]> granicus.if.org Git - clang/commitdiff
[OPENMP, NVPTX] Fix globalization of the variables passed to orphaned
authorAlexey Bataev <a.bataev@hotmail.com>
Thu, 21 Jun 2018 20:26:33 +0000 (20:26 +0000)
committerAlexey Bataev <a.bataev@hotmail.com>
Thu, 21 Jun 2018 20:26:33 +0000 (20:26 +0000)
parallel region.

If the current construct requires sharing of the local variable in the
inner parallel region, this variable must be globalized to avoid
runtime crash.

git-svn-id: https://llvm.org/svn/llvm-project/cfe/trunk@335285 91177308-0d34-0410-b5e6-96231b3b80d8

lib/CodeGen/CGOpenMPRuntimeNVPTX.cpp
lib/CodeGen/CGOpenMPRuntimeNVPTX.h
test/OpenMP/nvptx_parallel_codegen.cpp

index 9452bdea4c7bae9eab8a1741c4ec47bbe0820ad5..e3cec13f7d5448102d467a284b7156b73400ec1a 100644 (file)
@@ -184,9 +184,10 @@ class CheckVarsEscapingDeclContext final
   llvm::SetVector<const ValueDecl *> EscapedDecls;
   llvm::SetVector<const ValueDecl *> EscapedVariableLengthDecls;
   llvm::SmallPtrSet<const Decl *, 4> EscapedParameters;
-  bool AllEscaped = false;
   RecordDecl *GlobalizedRD = nullptr;
   llvm::SmallDenseMap<const ValueDecl *, const FieldDecl *> MappedDeclsFields;
+  bool AllEscaped = false;
+  bool IsForParallelRegion = false;
 
   static llvm::Optional<OMPDeclareTargetDeclAttr::MapTypeTy>
   isDeclareTargetDeclaration(const ValueDecl *VD) {
@@ -207,23 +208,32 @@ class CheckVarsEscapingDeclContext final
     // Variables captured by value must be globalized.

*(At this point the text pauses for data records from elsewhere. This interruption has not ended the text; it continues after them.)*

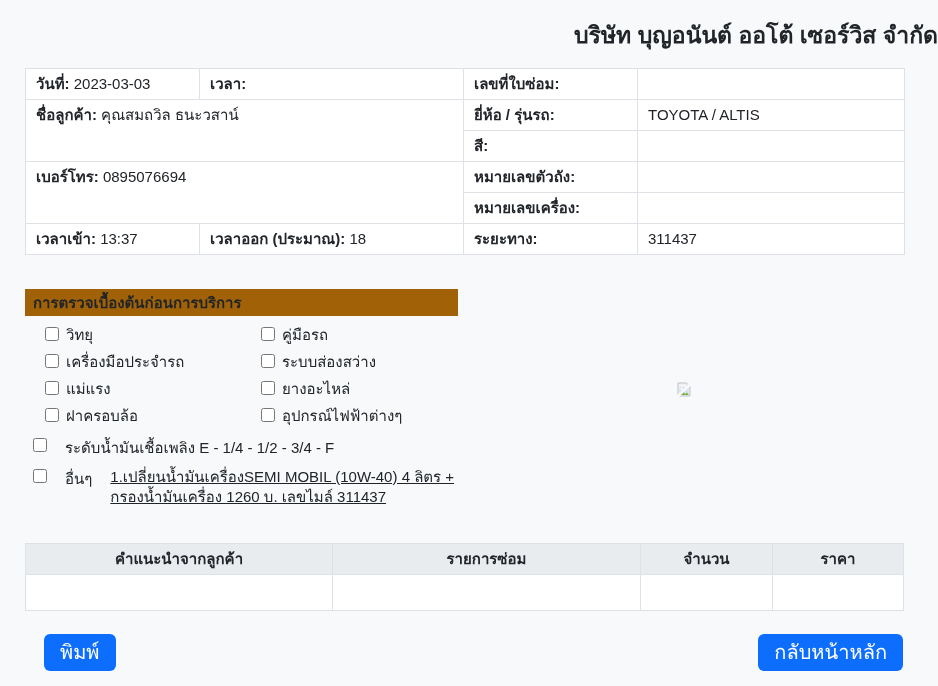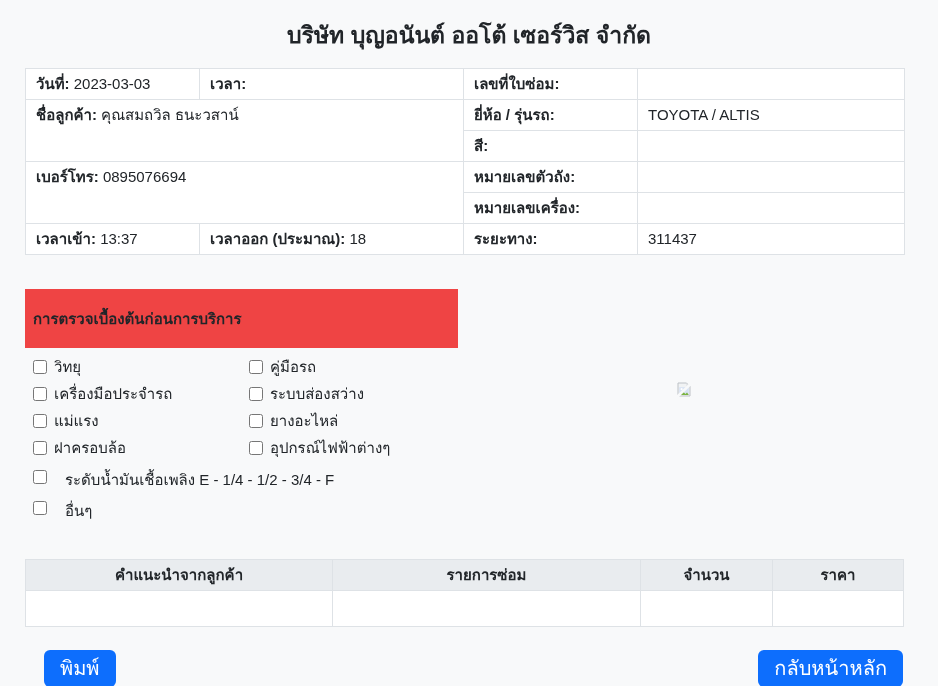"บริษัท บุญอนันต์ ออโต้ เซอร์วิส จำกัด" .page-title { text-align: center -> right }
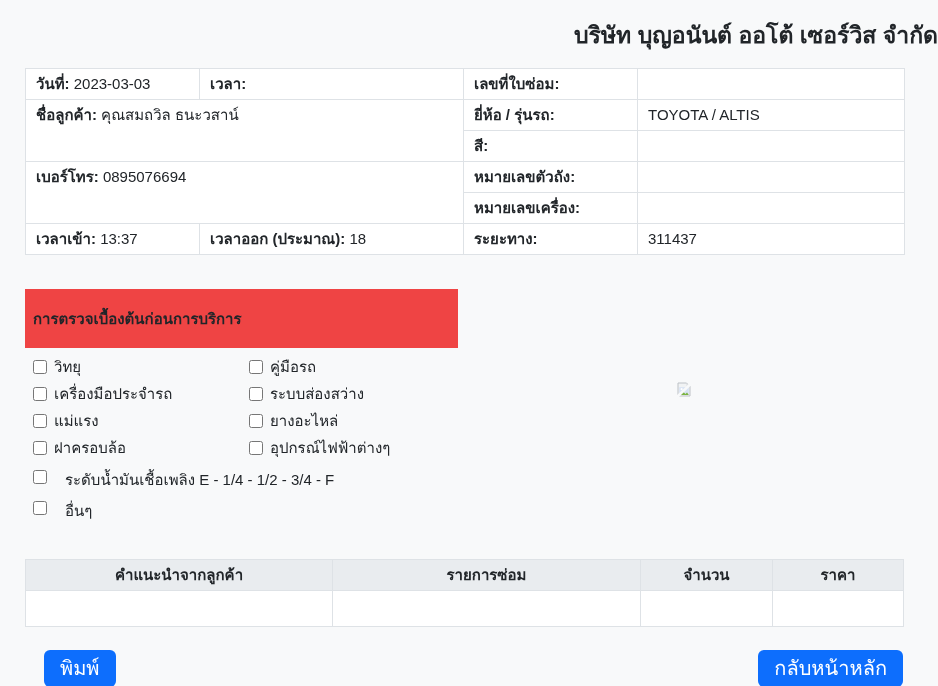"การตรวจเบื้องต้นก่อนการบริการ" .checklist-header { background: #ef4444 -> #a16207; padding: 20px 8px -> 4px 8px }
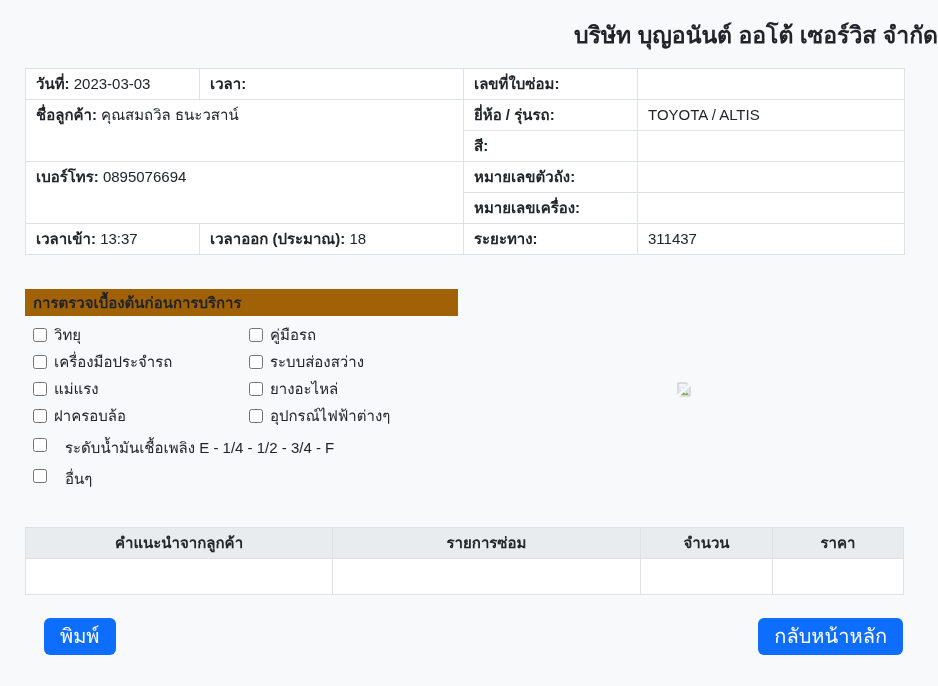"วิทยุ" .check-item { align-items: flex-end -> flex-start; margin: 6px 0 -> 6px 12px }
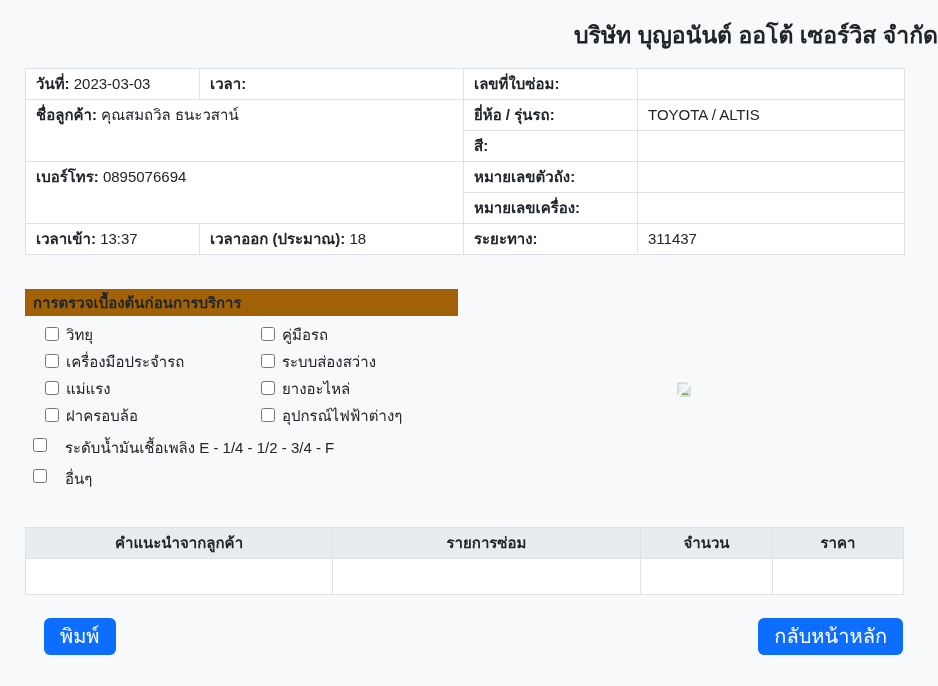"1.เปลี่ยนน้ำมันเครื่องSEMI MOBIL" span.other-note { html: none -> <span>1.เปลี่ยนน้ำมันเครื่องSEMI MOBIL (10W-40) 4 ลิตร + กรองน้ำมันเครื่อง 1260 บ. เลขไมล์ 311437</span> }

     if (auto *CSI = CGF.CapturedStmtInfo) {
       if (const FieldDecl *FD = CSI->lookup(cast<VarDecl>(VD))) {
-        if (!FD->hasAttrs())
-          return;
-        const auto *Attr = FD->getAttr<OMPCaptureKindAttr>();
-        if (!Attr)
-          return;
-        if (!isOpenMPPrivate(
-                static_cast<OpenMPClauseKind>(Attr->getCaptureKind())) ||
-            Attr->getCaptureKind() == OMPC_map)
-          return;
-        if (FD->getType()->isReferenceType())

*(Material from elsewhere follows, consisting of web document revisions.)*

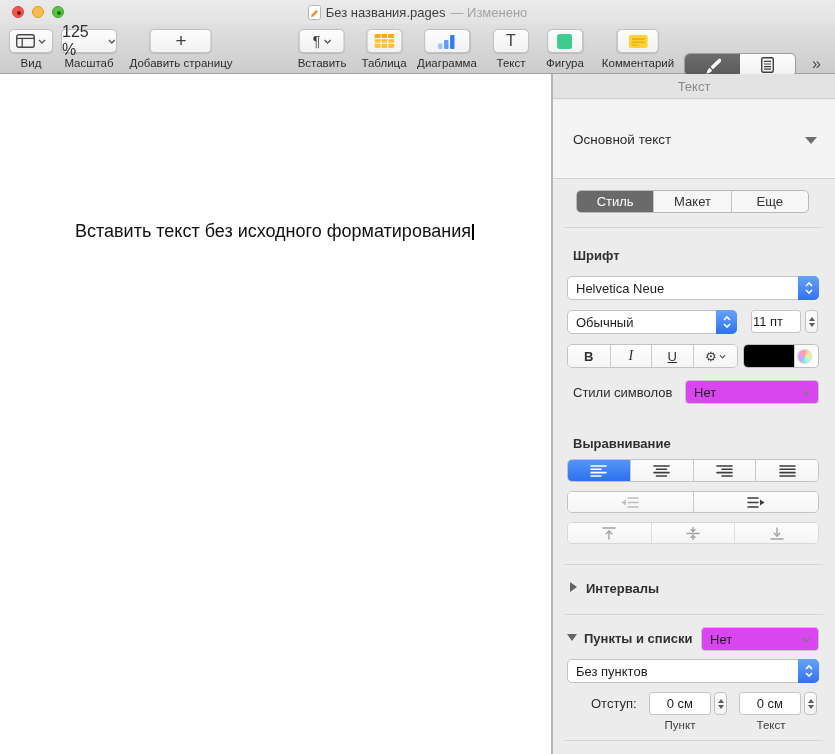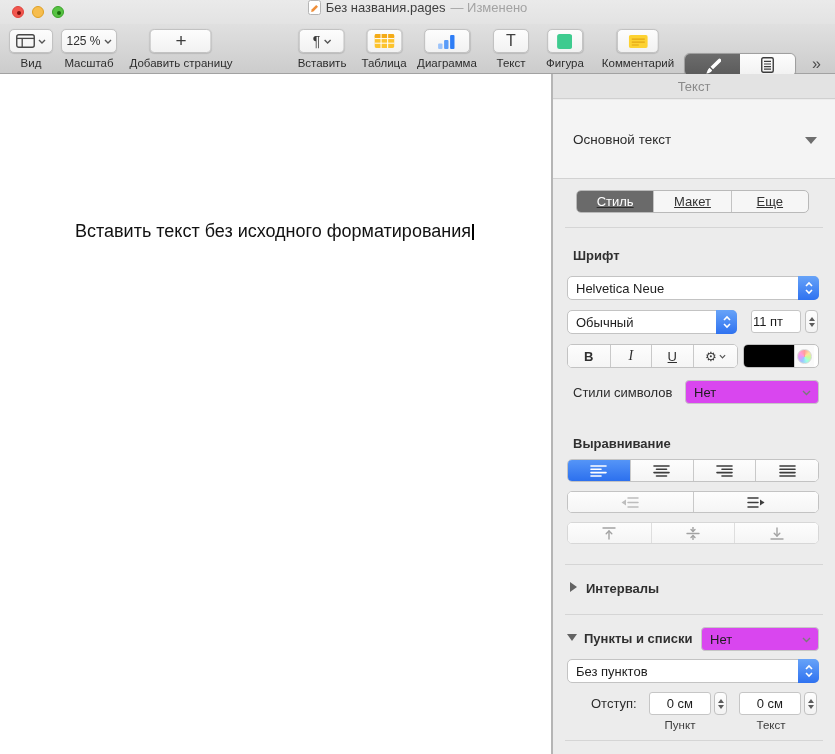"Без названия.pages" .titlebar { align-items: flex-start -> center }
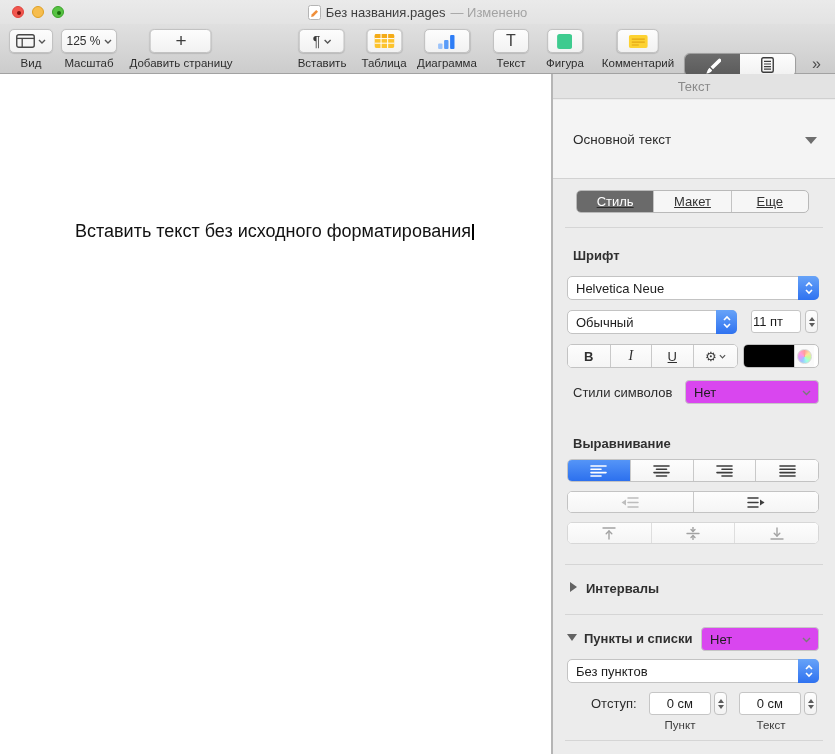"125 %" .zoom-text { font-size: 12px -> 16px }
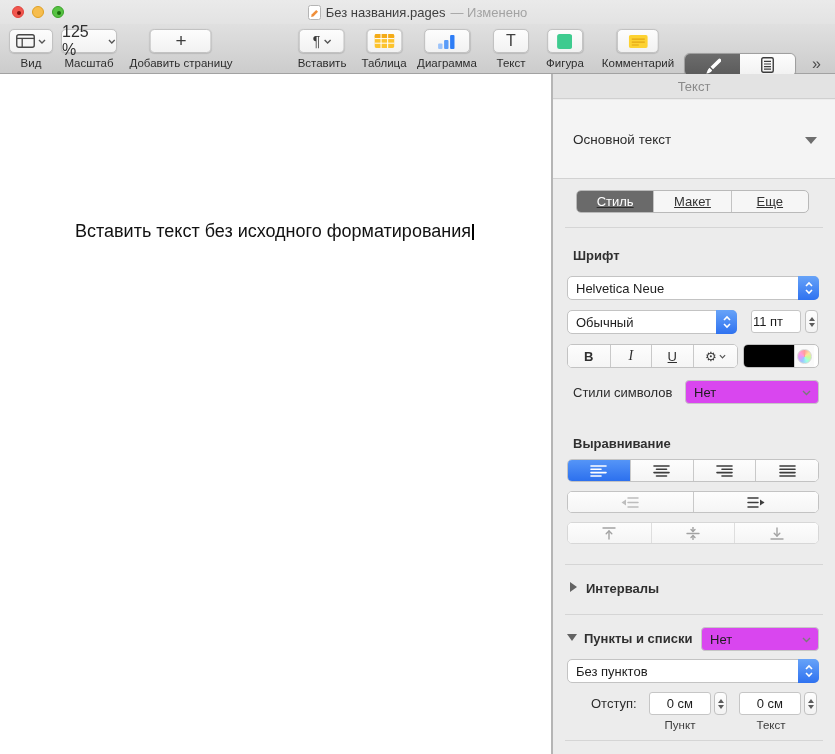"Стиль" .tabs { text-decoration: underline -> none }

+        // Check if need to capture the variable that was already captured by
+        // value in the outer region.
+        if (!IsForParallelRegion) {
+          if (!FD->hasAttrs())
+            return;
+          const auto *Attr = FD->getAttr<OMPCaptureKindAttr>();
+          if (!Attr)
+            return;
+          if (!isOpenMPPrivate(
+                  static_cast<OpenMPClauseKind>(Attr->getCaptureKind())) ||
+              Attr->getCaptureKind() == OMPC_map)
+            return;
+        }
+        if (!FD->getType()->isReferenceType()) {
+          assert(!VD->getType()->isVariablyModifiedType() &&
+                 "Parameter captured by value with variably modified type");
+          EscapedParameters.insert(VD);
+        } else if (!IsForParallelRegion) {
           return;
-        assert(!VD->getType()->isVariablyModifiedType() &&
-               "Parameter captured by value with variably modified type");
-        EscapedParameters.insert(VD);
+        }
       }
-    } else if (VD->getType()->isReferenceType())

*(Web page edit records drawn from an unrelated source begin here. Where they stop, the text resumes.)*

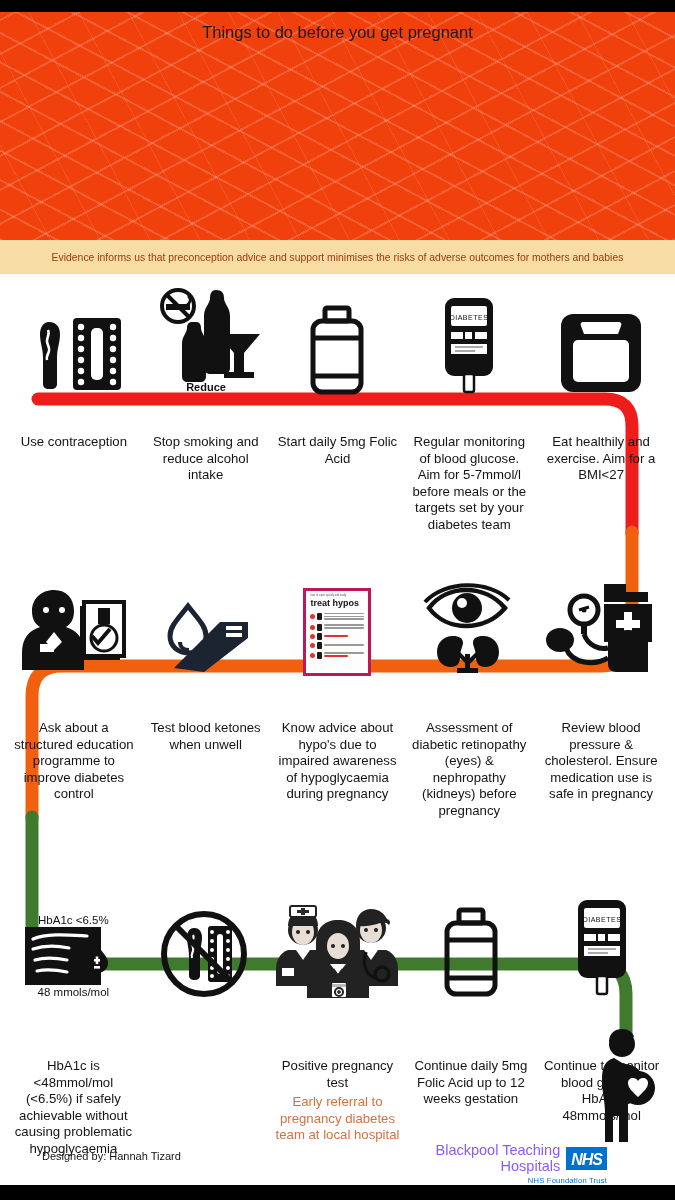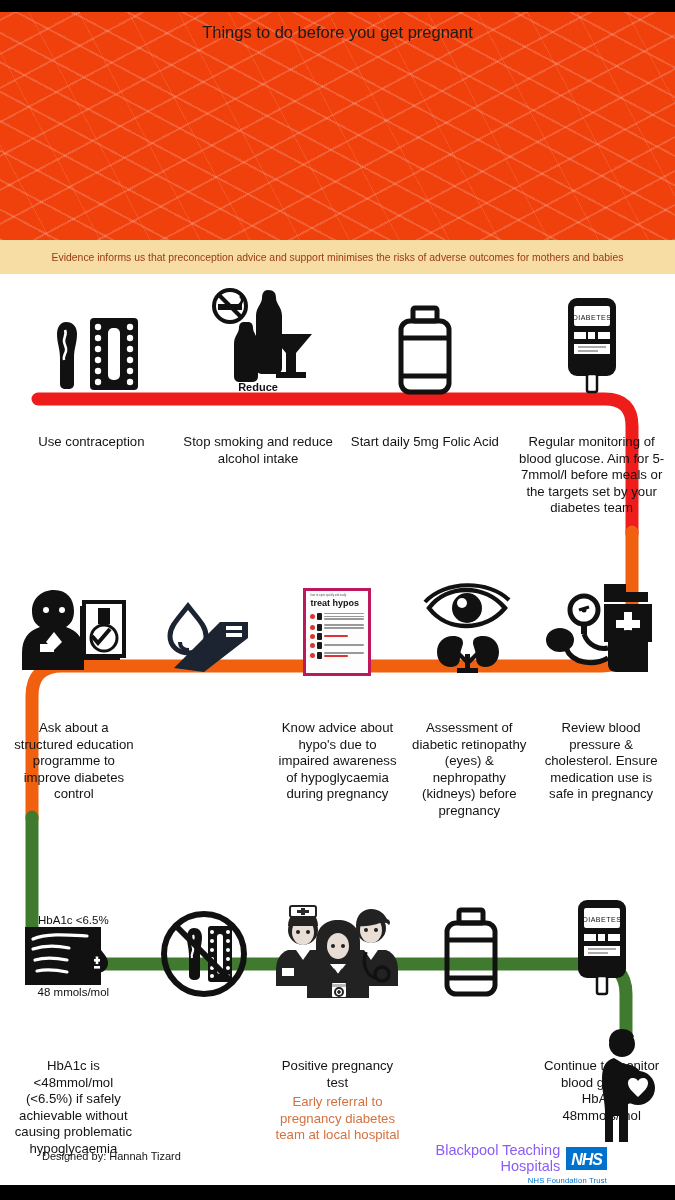"Eat healthily and exercise. Aim" div.cell { html: none -> <div> <div> <svg> <rect></rect> <path></path> <rect></rect> </svg> </div> <div>Eat healthily and exercise. Aim for a BMI&lt;27</div> </div> }
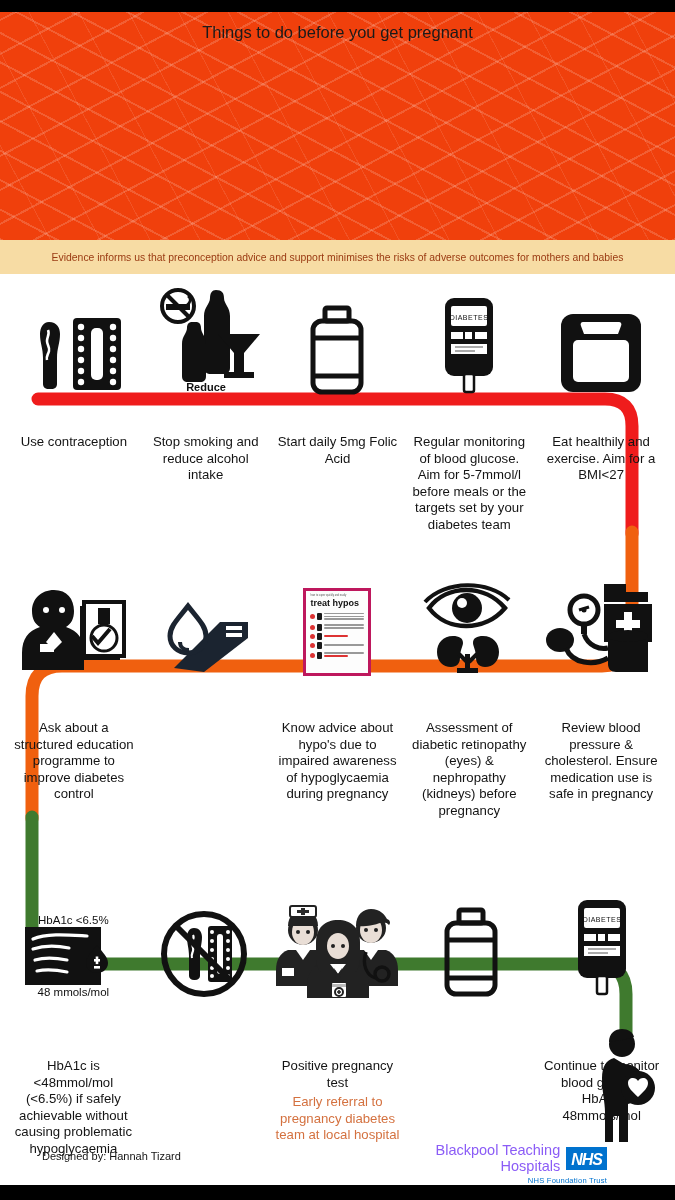"Test blood ketones when unwell" div.cap { html: none -> <div>Test blood ketones when unwell</div> }
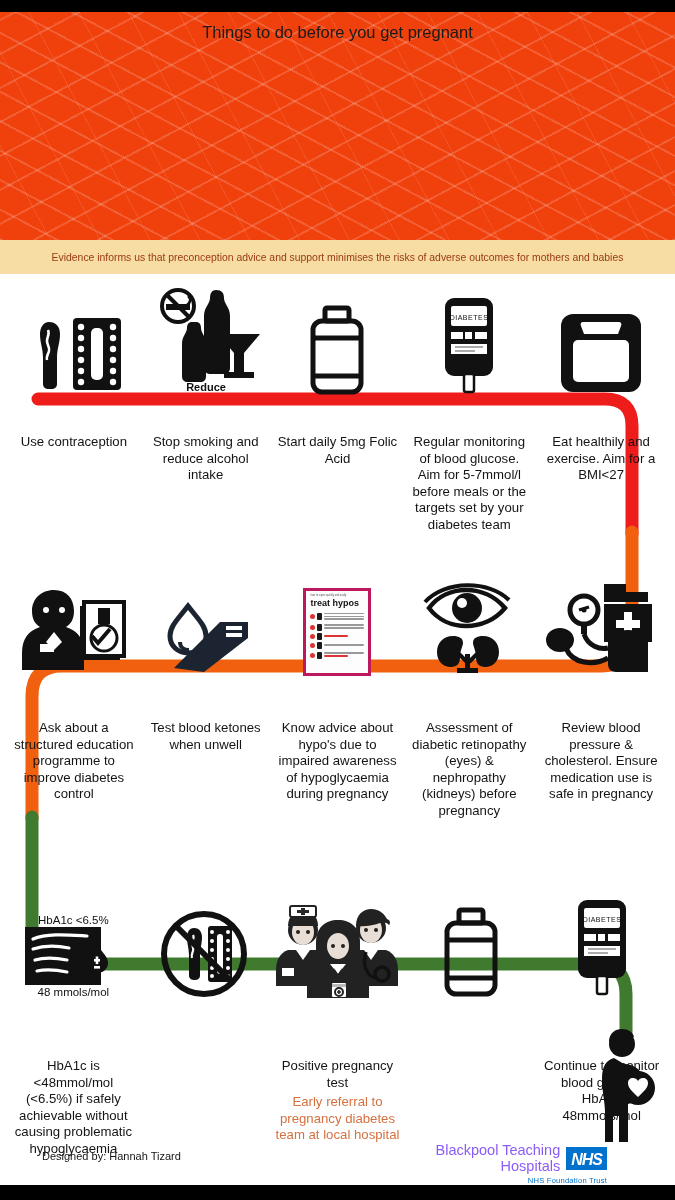"Continue daily 5mg Folic Acid" div.cap { html: none -> <div>Continue daily 5mg Folic Acid up to 12 weeks gestation</div> }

-      // Do not globalize variables with reference or pointer type.
+    }
+    if ((!CGF.CapturedStmtInfo ||
+         (IsForParallelRegion && CGF.CapturedStmtInfo)) &&
+        VD->getType()->isReferenceType())
+      // Do not globalize variables with reference type.
       return;
     if (VD->getType()->isVariablyModifiedType())
       EscapedVariableLengthDecls.insert(VD);
@@ -243,15 +253,18 @@ class CheckVarsEscapingDeclContext final
       }
     }
   }
-  void VisitOpenMPCapturedStmt(const CapturedStmt *S) {
+  void VisitOpenMPCapturedStmt(const CapturedStmt *S, bool IsParallelRegion) {
     if (!S)
       return;
     for (const CapturedStmt::Capture &C : S->captures()) {
       if (C.capturesVariable() && !C.capturesVariableByCopy()) {
         const ValueDecl *VD = C.getCapturedVar();
+        bool SavedIsParallelRegion = IsForParallelRegion;
+        IsForParallelRegion = IsParallelRegion;
         markAsEscaped(VD);
         if (isa<OMPCapturedExprDecl>(VD))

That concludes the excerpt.